Cleveland Guardians – No. 86
- Pitcher / Coach
- Born: September 3, 1982 (age 43) The Bronx, New York, U.S.

Teams
- As coach Cleveland Guardians (2022–present);

Medals
Men's baseball
Representing United States
World Junior Baseball Championship
| Gold medal – first place | 1999 Kaohsiung | Team |
World Youth Baseball Championship
| Gold medal – first place | 1998 Fairview Heights | Team |

= Joe Torres (baseball) =

American baseball player and coach (born 1982)

Joseph Torres (born September 3, 1982) is an American former professional baseball pitcher and current assistant pitching coach for the Cleveland Guardians of Major League Baseball (MLB).

==Career==
Torres attended Gateway High School in Kissimmee, Florida. As a pitcher for the school's baseball team, he had a 1.58 earned run average (ERA) and 370 strikeouts in 198 2/3 innings pitched. As a senior, he had a 0.38 ERA with 128 strikeouts in 55 innings. Torres accepted a scholarship to play college baseball for the University of Miami.
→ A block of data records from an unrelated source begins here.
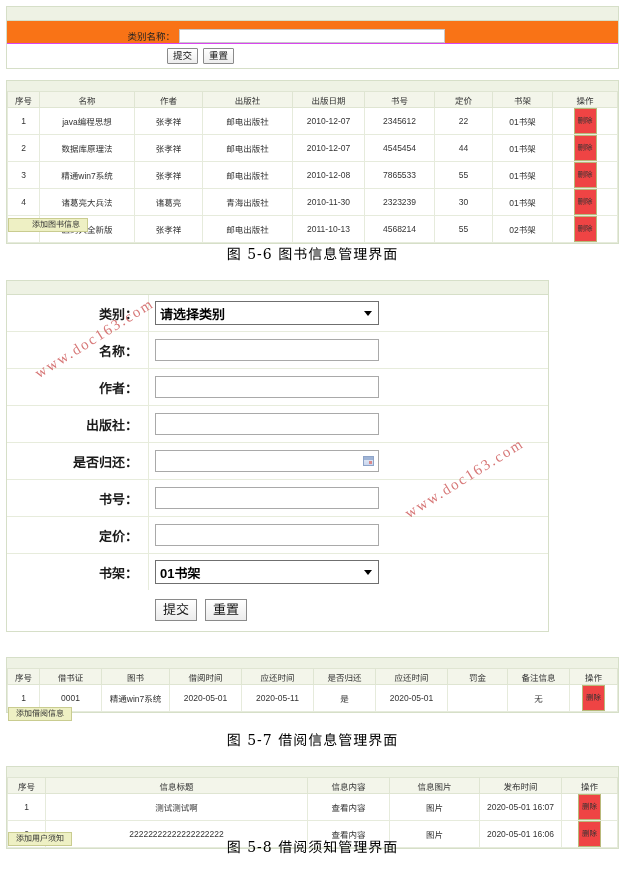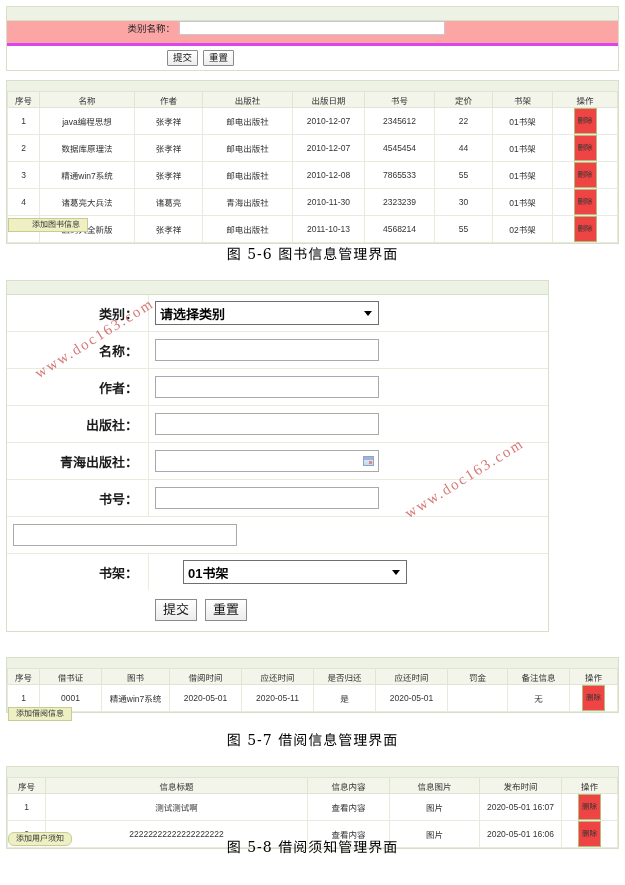--- a/index.html
+++ b/index.html
@@ -39,10 +39,10 @@
   }
   .search-row {
     display: flex;
-    align-items: flex-start;
-    border-bottom: 3px solid #d946ef;
+    align-items: flex-end;
+    border-bottom: 1px solid #d946ef;
     height: 22px;
-    background: #fca5a5;
+    background: #f97316;
   }
   .search-label {
     width: 168px;

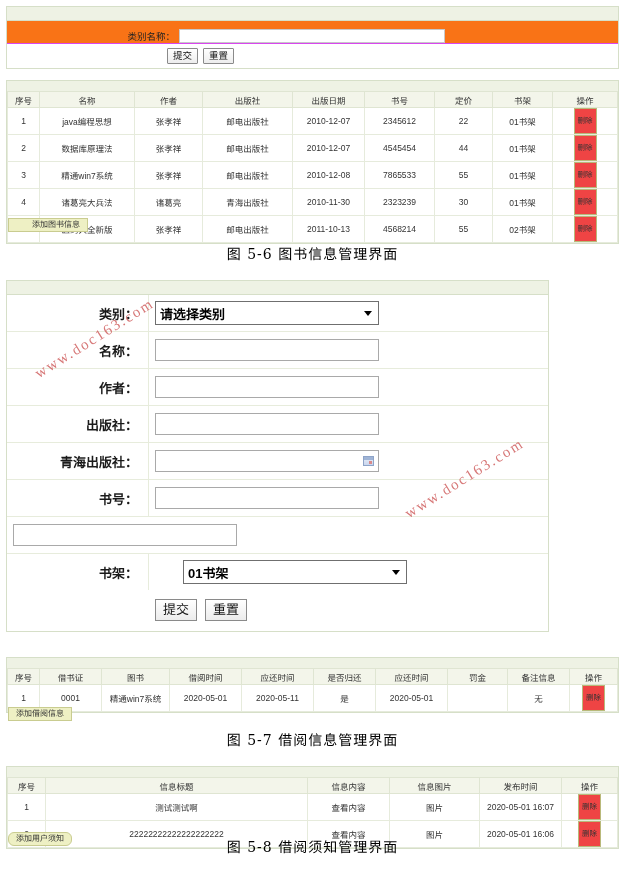--- a/index.html
+++ b/index.html
@@ -425,7 +425,7 @@
         </div>
       </div>
       <div class="form-row">
-        <div class="form-label">青海出版社：</div>
+        <div class="form-label">是否归还：</div>
         <div class="form-field">
           <div class="date-wrap">
             <input type="text" class="txt" style="">

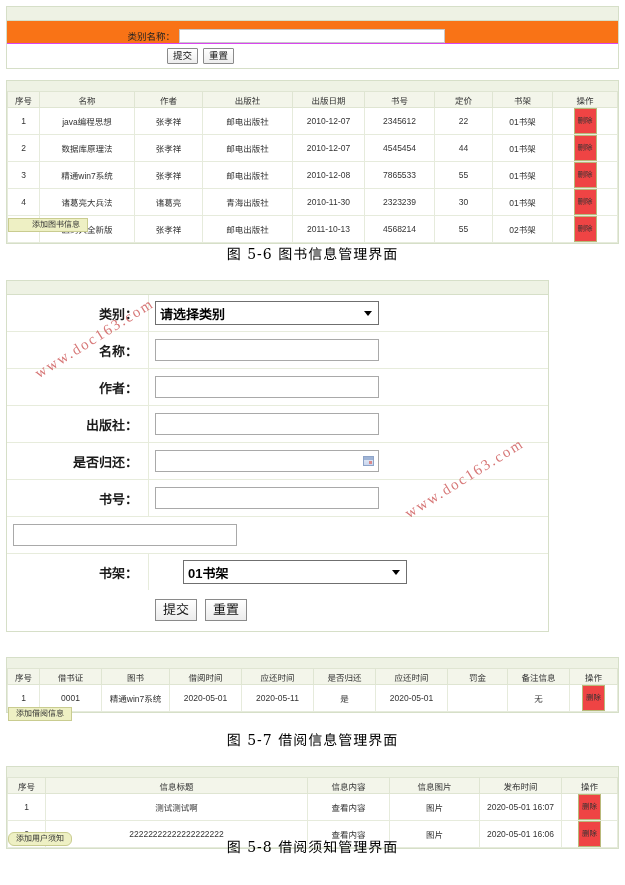--- a/index.html
+++ b/index.html
@@ -440,6 +440,7 @@
         </div>
       </div>
       <div class="form-row">
+        <div class="form-label">定价：</div>
         <div class="form-field">
           <input type="text" class="txt" style="">
         </div>

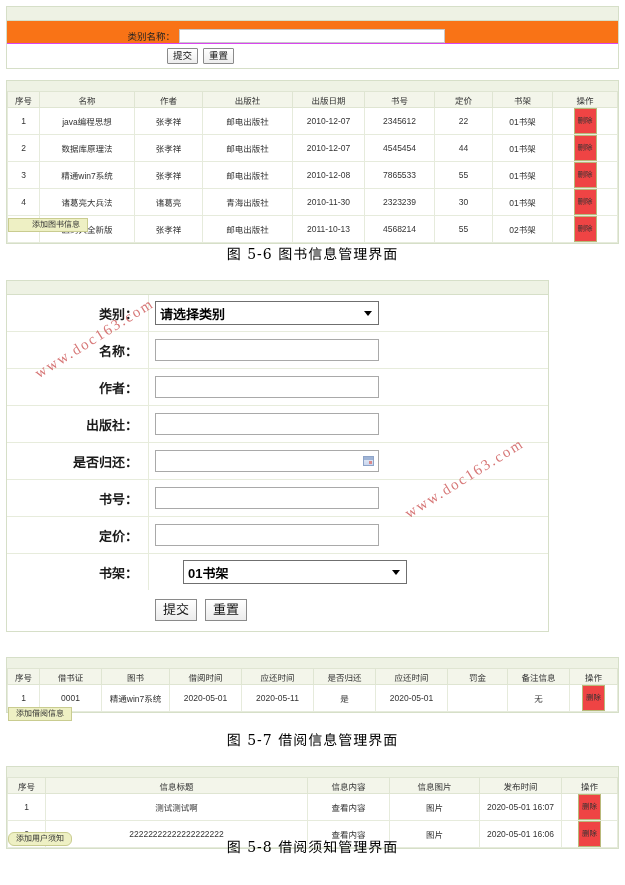--- a/index.html
+++ b/index.html
@@ -176,7 +176,7 @@
     border-bottom: 1px solid #e7ecdc;
     background: #ffffff;
   }
-  .form-row:last-child { border-bottom: none; gap: 28px; }
+  .form-row:last-child { border-bottom: none; }
   .form-label {
     width: 142px;
     text-align: right;

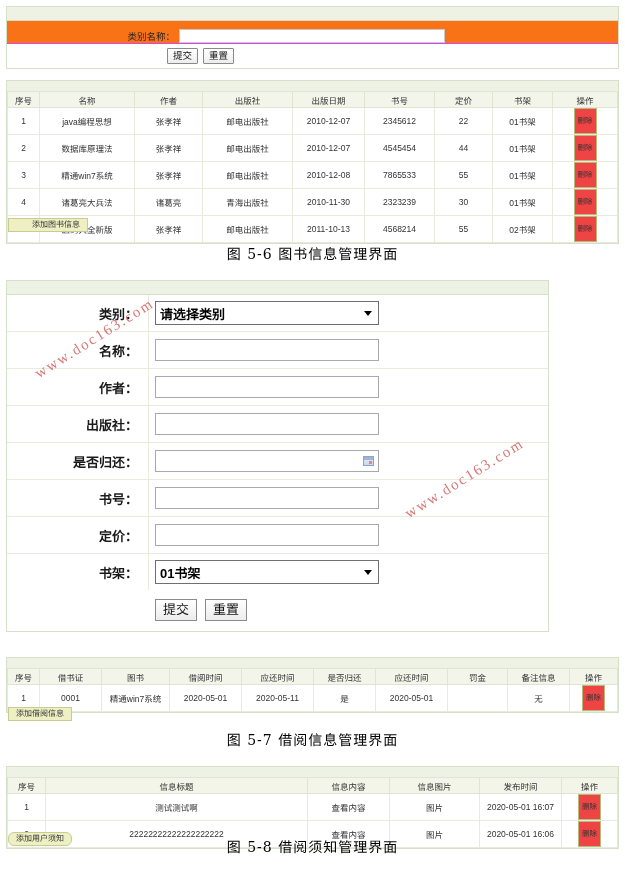--- a/index.html
+++ b/index.html
@@ -554,7 +554,7 @@
       </tbody>
   </table>
 </div>
-<button class="btn-add" id="add-notice-btn" style="left:8px; top:832px;border-radius:6px;">添加用户须知</button>
+<button class="btn-add" id="add-notice-btn" style="left:8px; top:832px;">添加用户须知</button>
 
 <div class="caption" style="top:836px;">图 5-8 借阅须知管理界面</div>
The Anaheim Angels selected Torres in the first round, with the 10th overall selection, of the 2000 Major League Baseball draft. Torres signed with the Angels, receiving a $2.08 million signing bonus. He pitched for the Boise Hawks in 2000 after he signed. In 2002, he had a 3.52 ERA with the Cedar Rapids Kernels. He pitched 50 innings in 2003 around injuries and missed the 2004 season due to having Tommy John surgery. He struggled with Cedar Rapids and the Rancho Cucamonga Quakes in 2005. A free agent, Torres signed with the Chicago White Sox organization before the 2007 season. He played for the Birmingham Barons in 2008 and signed with the Texas Rangers organization for the 2009 season. In 2012, while pitching for the Colorado Springs Sky Sox for the Colorado Rockies organization, Torres was suspended for 50 games when he tested positive for an amphetamine.

In 2017, Torres was the pitching coach for the Arizona League Indians. He coached for the Lake County Captains in 2018 and the Lynchburg Hillcats in 2019. After the 2019 season, Cleveland named Torres their minor league pitching coordinator. He was named the assistant pitching coach on the major league staff before the 2022 season.